→ **How to complete this task**:
Restate the records that follow word for word; no pictures should appear.

===== Data listing =====

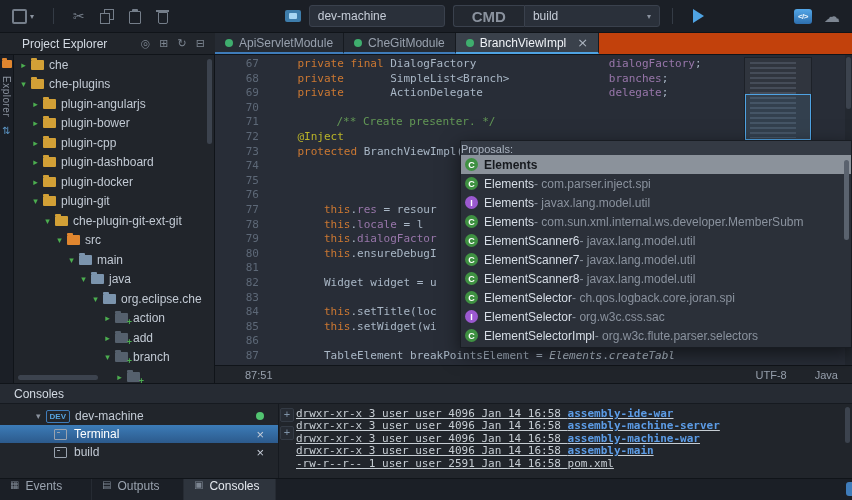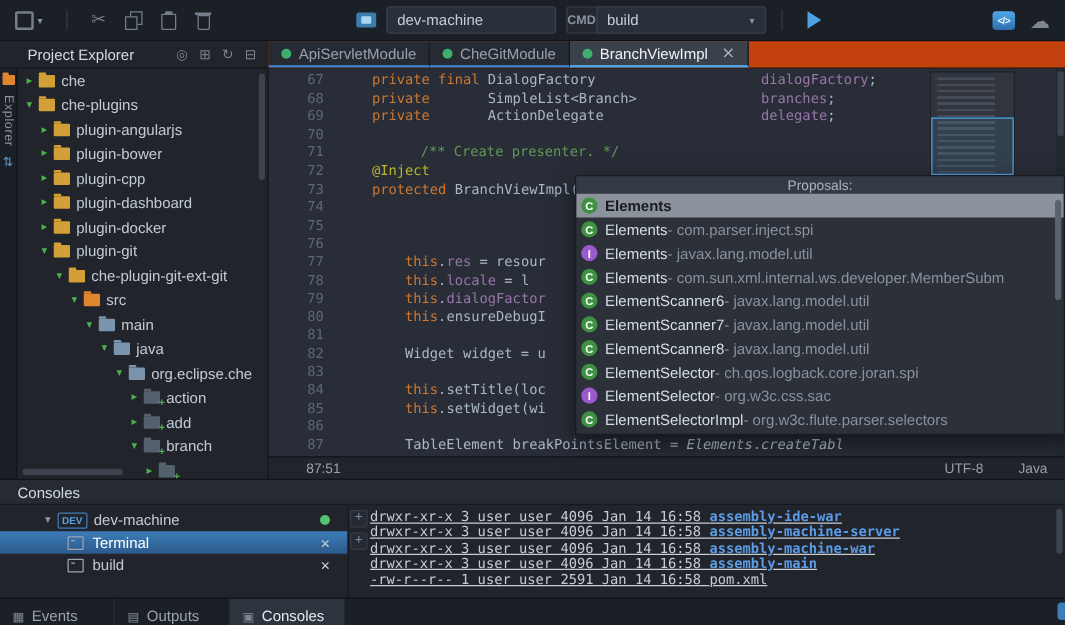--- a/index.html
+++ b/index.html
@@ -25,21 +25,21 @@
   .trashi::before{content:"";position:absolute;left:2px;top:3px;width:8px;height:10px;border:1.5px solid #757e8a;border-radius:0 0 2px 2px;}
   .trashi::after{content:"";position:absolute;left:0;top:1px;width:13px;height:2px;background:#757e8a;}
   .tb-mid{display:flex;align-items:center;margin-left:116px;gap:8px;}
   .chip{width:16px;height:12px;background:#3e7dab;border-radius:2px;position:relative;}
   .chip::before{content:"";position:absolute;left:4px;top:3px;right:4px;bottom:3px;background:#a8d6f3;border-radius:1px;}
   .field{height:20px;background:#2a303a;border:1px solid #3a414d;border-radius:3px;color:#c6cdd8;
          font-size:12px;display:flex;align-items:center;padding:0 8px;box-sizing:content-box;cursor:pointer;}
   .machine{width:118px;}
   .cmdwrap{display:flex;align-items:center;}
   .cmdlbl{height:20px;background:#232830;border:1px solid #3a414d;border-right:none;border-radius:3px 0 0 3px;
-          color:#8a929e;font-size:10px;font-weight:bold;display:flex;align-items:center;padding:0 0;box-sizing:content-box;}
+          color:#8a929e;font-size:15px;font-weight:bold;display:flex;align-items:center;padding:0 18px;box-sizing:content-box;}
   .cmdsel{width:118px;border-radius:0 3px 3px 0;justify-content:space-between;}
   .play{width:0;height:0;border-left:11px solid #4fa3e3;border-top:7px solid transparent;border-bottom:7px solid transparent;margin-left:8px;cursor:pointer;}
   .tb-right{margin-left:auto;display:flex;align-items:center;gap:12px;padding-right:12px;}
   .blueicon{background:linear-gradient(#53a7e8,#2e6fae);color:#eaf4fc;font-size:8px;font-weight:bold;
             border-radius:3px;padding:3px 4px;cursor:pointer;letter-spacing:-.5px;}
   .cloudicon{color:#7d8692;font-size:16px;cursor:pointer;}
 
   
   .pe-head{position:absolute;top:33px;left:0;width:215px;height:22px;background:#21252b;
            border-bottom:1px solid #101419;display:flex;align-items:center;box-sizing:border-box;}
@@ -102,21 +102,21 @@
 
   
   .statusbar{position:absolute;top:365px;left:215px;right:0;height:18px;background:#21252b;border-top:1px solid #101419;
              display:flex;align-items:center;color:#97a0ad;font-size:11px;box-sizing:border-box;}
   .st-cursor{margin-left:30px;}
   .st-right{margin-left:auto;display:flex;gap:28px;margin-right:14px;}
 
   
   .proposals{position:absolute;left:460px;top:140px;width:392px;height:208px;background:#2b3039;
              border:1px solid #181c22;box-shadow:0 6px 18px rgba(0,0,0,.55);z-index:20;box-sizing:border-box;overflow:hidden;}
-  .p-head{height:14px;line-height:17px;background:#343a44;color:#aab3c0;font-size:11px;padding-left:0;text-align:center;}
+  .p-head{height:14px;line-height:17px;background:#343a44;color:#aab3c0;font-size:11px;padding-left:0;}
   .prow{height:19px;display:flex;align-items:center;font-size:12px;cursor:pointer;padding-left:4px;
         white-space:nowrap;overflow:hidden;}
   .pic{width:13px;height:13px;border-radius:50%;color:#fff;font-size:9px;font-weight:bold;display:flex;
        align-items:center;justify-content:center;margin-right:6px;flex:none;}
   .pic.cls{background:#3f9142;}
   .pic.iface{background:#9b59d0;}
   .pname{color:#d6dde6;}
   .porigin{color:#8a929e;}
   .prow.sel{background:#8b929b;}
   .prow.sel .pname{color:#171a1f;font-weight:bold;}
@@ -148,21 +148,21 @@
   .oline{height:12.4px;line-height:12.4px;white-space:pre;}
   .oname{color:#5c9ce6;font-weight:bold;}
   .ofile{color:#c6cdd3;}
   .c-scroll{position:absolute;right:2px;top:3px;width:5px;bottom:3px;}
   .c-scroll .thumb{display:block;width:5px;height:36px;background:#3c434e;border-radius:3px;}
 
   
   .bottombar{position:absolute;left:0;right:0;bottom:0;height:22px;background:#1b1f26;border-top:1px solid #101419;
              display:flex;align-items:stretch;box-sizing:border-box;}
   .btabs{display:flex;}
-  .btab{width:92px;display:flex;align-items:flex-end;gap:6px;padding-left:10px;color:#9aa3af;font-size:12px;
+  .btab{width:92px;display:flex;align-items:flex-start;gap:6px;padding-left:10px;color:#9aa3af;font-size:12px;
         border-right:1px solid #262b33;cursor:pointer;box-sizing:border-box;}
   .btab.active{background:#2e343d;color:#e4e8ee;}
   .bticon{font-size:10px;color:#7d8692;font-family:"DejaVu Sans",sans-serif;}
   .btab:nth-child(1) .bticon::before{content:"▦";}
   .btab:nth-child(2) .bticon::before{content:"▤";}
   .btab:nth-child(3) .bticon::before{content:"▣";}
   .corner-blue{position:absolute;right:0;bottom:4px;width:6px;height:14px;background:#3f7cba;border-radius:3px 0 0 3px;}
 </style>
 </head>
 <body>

=====

→ **Response area**:
--- a/index.html
+++ b/index.html
@@ -25,21 +25,21 @@
   .trashi::before{content:"";position:absolute;left:2px;top:3px;width:8px;height:10px;border:1.5px solid #757e8a;border-radius:0 0 2px 2px;}
   .trashi::after{content:"";position:absolute;left:0;top:1px;width:13px;height:2px;background:#757e8a;}
   .tb-mid{display:flex;align-items:center;margin-left:116px;gap:8px;}
   .chip{width:16px;height:12px;background:#3e7dab;border-radius:2px;position:relative;}
   .chip::before{content:"";position:absolute;left:4px;top:3px;right:4px;bottom:3px;background:#a8d6f3;border-radius:1px;}
   .field{height:20px;background:#2a303a;border:1px solid #3a414d;border-radius:3px;color:#c6cdd8;
          font-size:12px;display:flex;align-items:center;padding:0 8px;box-sizing:content-box;cursor:pointer;}
   .machine{width:118px;}
   .cmdwrap{display:flex;align-items:center;}
   .cmdlbl{height:20px;background:#232830;border:1px solid #3a414d;border-right:none;border-radius:3px 0 0 3px;
-          color:#8a929e;font-size:10px;font-weight:bold;display:flex;align-items:center;padding:0 0;box-sizing:content-box;}
+          color:#8a929e;font-size:15px;font-weight:bold;display:flex;align-items:center;padding:0 18px;box-sizing:content-box;}
   .cmdsel{width:118px;border-radius:0 3px 3px 0;justify-content:space-between;}
   .play{width:0;height:0;border-left:11px solid #4fa3e3;border-top:7px solid transparent;border-bottom:7px solid transparent;margin-left:8px;cursor:pointer;}
   .tb-right{margin-left:auto;display:flex;align-items:center;gap:12px;padding-right:12px;}
   .blueicon{background:linear-gradient(#53a7e8,#2e6fae);color:#eaf4fc;font-size:8px;font-weight:bold;
             border-radius:3px;padding:3px 4px;cursor:pointer;letter-spacing:-.5px;}
   .cloudicon{color:#7d8692;font-size:16px;cursor:pointer;}
 
   
   .pe-head{position:absolute;top:33px;left:0;width:215px;height:22px;background:#21252b;
            border-bottom:1px solid #101419;display:flex;align-items:center;box-sizing:border-box;}
@@ -102,21 +102,21 @@
 
   
   .statusbar{position:absolute;top:365px;left:215px;right:0;height:18px;background:#21252b;border-top:1px solid #101419;
              display:flex;align-items:center;color:#97a0ad;font-size:11px;box-sizing:border-box;}
   .st-cursor{margin-left:30px;}
   .st-right{margin-left:auto;display:flex;gap:28px;margin-right:14px;}
 
   
   .proposals{position:absolute;left:460px;top:140px;width:392px;height:208px;background:#2b3039;
              border:1px solid #181c22;box-shadow:0 6px 18px rgba(0,0,0,.55);z-index:20;box-sizing:border-box;overflow:hidden;}
-  .p-head{height:14px;line-height:17px;background:#343a44;color:#aab3c0;font-size:11px;padding-left:0;text-align:center;}
+  .p-head{height:14px;line-height:17px;background:#343a44;color:#aab3c0;font-size:11px;padding-left:0;}
   .prow{height:19px;display:flex;align-items:center;font-size:12px;cursor:pointer;padding-left:4px;
         white-space:nowrap;overflow:hidden;}
   .pic{width:13px;height:13px;border-radius:50%;color:#fff;font-size:9px;font-weight:bold;display:flex;
        align-items:center;justify-content:center;margin-right:6px;flex:none;}
   .pic.cls{background:#3f9142;}
   .pic.iface{background:#9b59d0;}
   .pname{color:#d6dde6;}
   .porigin{color:#8a929e;}
   .prow.sel{background:#8b929b;}
   .prow.sel .pname{color:#171a1f;font-weight:bold;}
@@ -148,21 +148,21 @@
   .oline{height:12.4px;line-height:12.4px;white-space:pre;}
   .oname{color:#5c9ce6;font-weight:bold;}
   .ofile{color:#c6cdd3;}
   .c-scroll{position:absolute;right:2px;top:3px;width:5px;bottom:3px;}
   .c-scroll .thumb{display:block;width:5px;height:36px;background:#3c434e;border-radius:3px;}
 
   
   .bottombar{position:absolute;left:0;right:0;bottom:0;height:22px;background:#1b1f26;border-top:1px solid #101419;
              display:flex;align-items:stretch;box-sizing:border-box;}
   .btabs{display:flex;}
-  .btab{width:92px;display:flex;align-items:flex-end;gap:6px;padding-left:10px;color:#9aa3af;font-size:12px;
+  .btab{width:92px;display:flex;align-items:flex-start;gap:6px;padding-left:10px;color:#9aa3af;font-size:12px;
         border-right:1px solid #262b33;cursor:pointer;box-sizing:border-box;}
   .btab.active{background:#2e343d;color:#e4e8ee;}
   .bticon{font-size:10px;color:#7d8692;font-family:"DejaVu Sans",sans-serif;}
   .btab:nth-child(1) .bticon::before{content:"▦";}
   .btab:nth-child(2) .bticon::before{content:"▤";}
   .btab:nth-child(3) .bticon::before{content:"▣";}
   .corner-blue{position:absolute;right:0;bottom:4px;width:6px;height:14px;background:#3f7cba;border-radius:3px 0 0 3px;}
 </style>
 </head>
 <body>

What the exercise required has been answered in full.